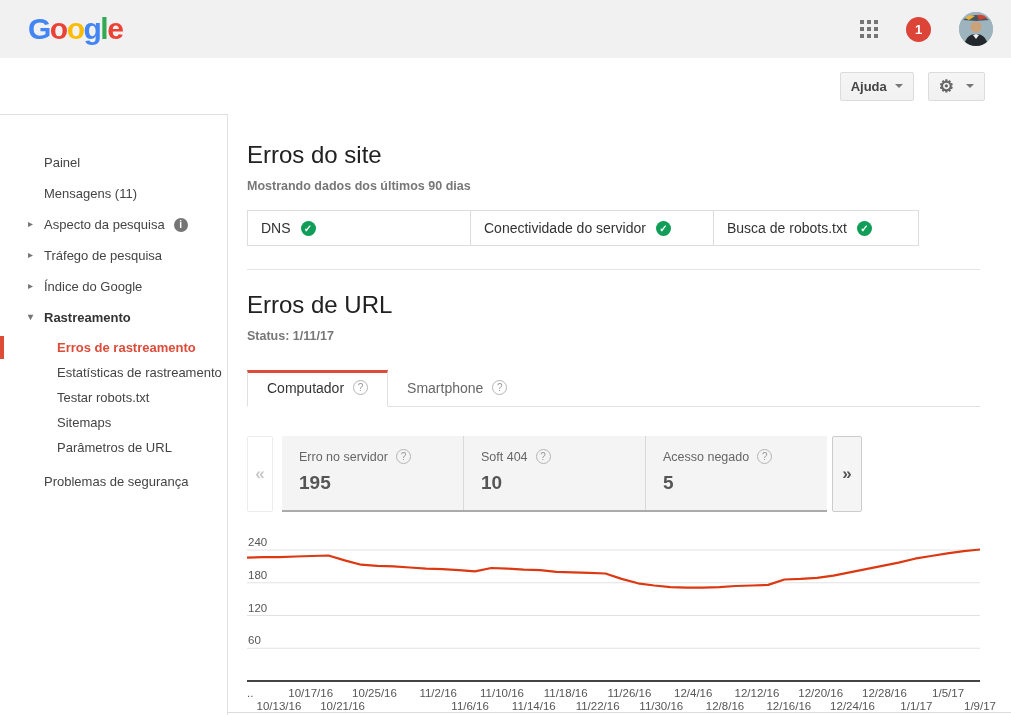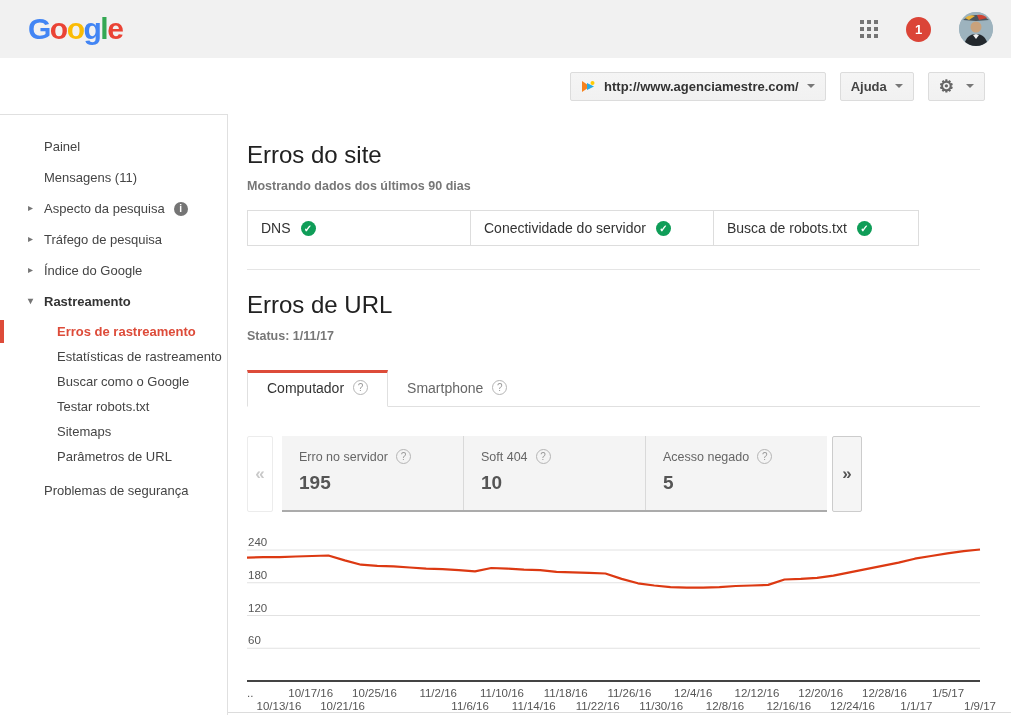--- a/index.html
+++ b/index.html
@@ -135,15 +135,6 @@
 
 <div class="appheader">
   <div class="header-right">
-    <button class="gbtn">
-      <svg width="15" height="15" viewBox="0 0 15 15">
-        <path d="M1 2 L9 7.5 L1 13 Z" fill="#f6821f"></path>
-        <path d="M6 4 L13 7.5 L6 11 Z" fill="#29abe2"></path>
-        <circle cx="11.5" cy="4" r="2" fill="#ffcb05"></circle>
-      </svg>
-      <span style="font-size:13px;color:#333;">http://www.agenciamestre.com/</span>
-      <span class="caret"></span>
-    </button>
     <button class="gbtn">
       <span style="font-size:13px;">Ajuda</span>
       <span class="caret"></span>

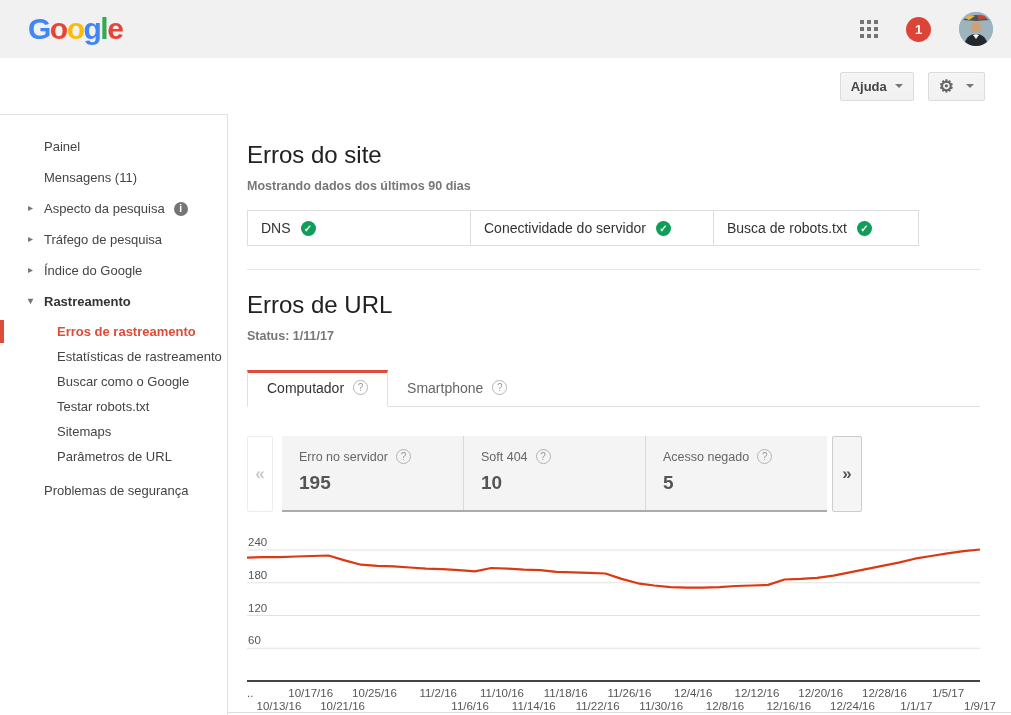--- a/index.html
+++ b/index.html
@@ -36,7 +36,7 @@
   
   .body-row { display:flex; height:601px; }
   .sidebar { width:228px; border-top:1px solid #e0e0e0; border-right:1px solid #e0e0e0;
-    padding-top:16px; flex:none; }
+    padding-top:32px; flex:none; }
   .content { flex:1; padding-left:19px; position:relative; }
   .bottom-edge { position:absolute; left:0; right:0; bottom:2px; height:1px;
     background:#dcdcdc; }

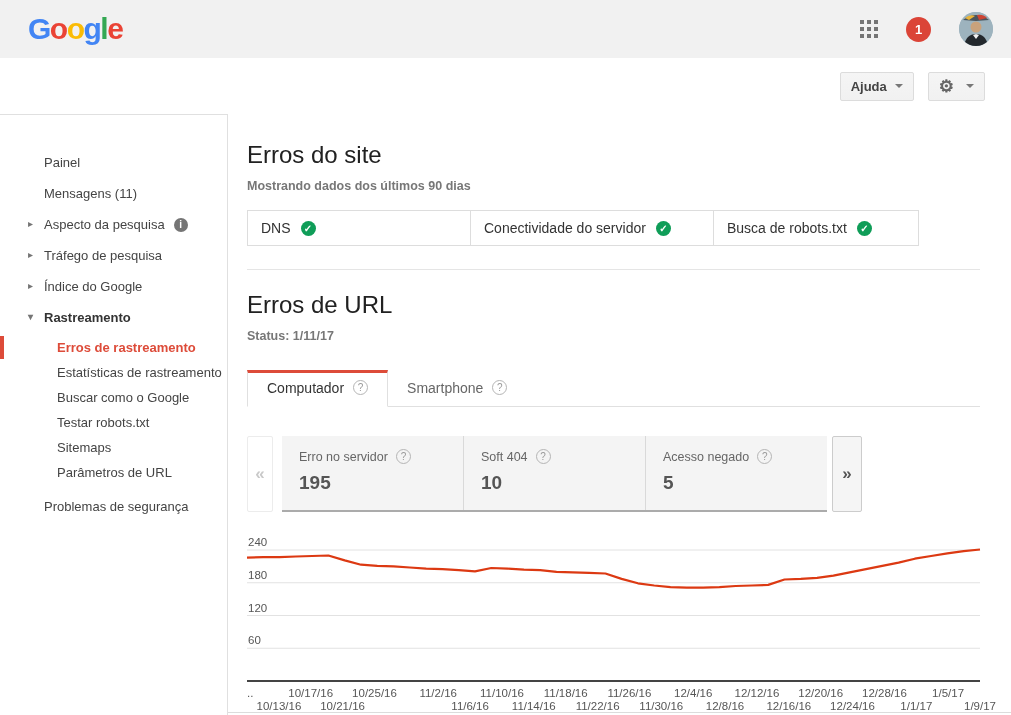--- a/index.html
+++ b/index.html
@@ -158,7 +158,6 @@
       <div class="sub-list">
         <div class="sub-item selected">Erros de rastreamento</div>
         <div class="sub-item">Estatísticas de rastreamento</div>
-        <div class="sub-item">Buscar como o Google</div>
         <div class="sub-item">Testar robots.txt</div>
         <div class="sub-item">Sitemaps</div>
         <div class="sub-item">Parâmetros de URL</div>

========

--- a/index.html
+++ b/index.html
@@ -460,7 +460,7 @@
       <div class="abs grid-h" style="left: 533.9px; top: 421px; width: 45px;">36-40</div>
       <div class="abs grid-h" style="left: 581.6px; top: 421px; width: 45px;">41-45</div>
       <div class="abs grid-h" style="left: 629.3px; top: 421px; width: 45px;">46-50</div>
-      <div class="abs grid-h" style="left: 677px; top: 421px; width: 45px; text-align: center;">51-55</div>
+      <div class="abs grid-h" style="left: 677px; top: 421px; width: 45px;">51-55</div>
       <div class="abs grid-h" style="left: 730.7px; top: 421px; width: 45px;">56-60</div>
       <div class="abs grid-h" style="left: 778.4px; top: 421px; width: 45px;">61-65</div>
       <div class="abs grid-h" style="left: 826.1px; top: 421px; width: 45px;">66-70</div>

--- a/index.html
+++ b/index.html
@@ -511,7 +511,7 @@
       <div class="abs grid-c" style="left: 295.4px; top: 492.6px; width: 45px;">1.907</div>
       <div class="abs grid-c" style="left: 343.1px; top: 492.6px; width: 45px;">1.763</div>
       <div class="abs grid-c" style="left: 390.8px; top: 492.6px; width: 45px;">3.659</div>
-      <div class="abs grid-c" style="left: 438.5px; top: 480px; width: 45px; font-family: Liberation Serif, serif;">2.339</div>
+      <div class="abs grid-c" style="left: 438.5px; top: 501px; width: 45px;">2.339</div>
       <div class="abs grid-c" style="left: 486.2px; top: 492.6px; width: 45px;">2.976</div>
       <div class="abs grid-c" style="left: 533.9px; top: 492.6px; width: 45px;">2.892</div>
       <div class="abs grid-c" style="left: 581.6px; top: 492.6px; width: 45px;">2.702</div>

========

● **Work task**:
Copy all lines from the data above that contain the word "span".

● **Written reply**:
-      <span style="font-size:13px;color:#333;">http://www.agenciamestre.com/</span>
-      <span class="caret"></span>
       <span style="font-size:13px;">Ajuda</span>
       <span class="caret"></span>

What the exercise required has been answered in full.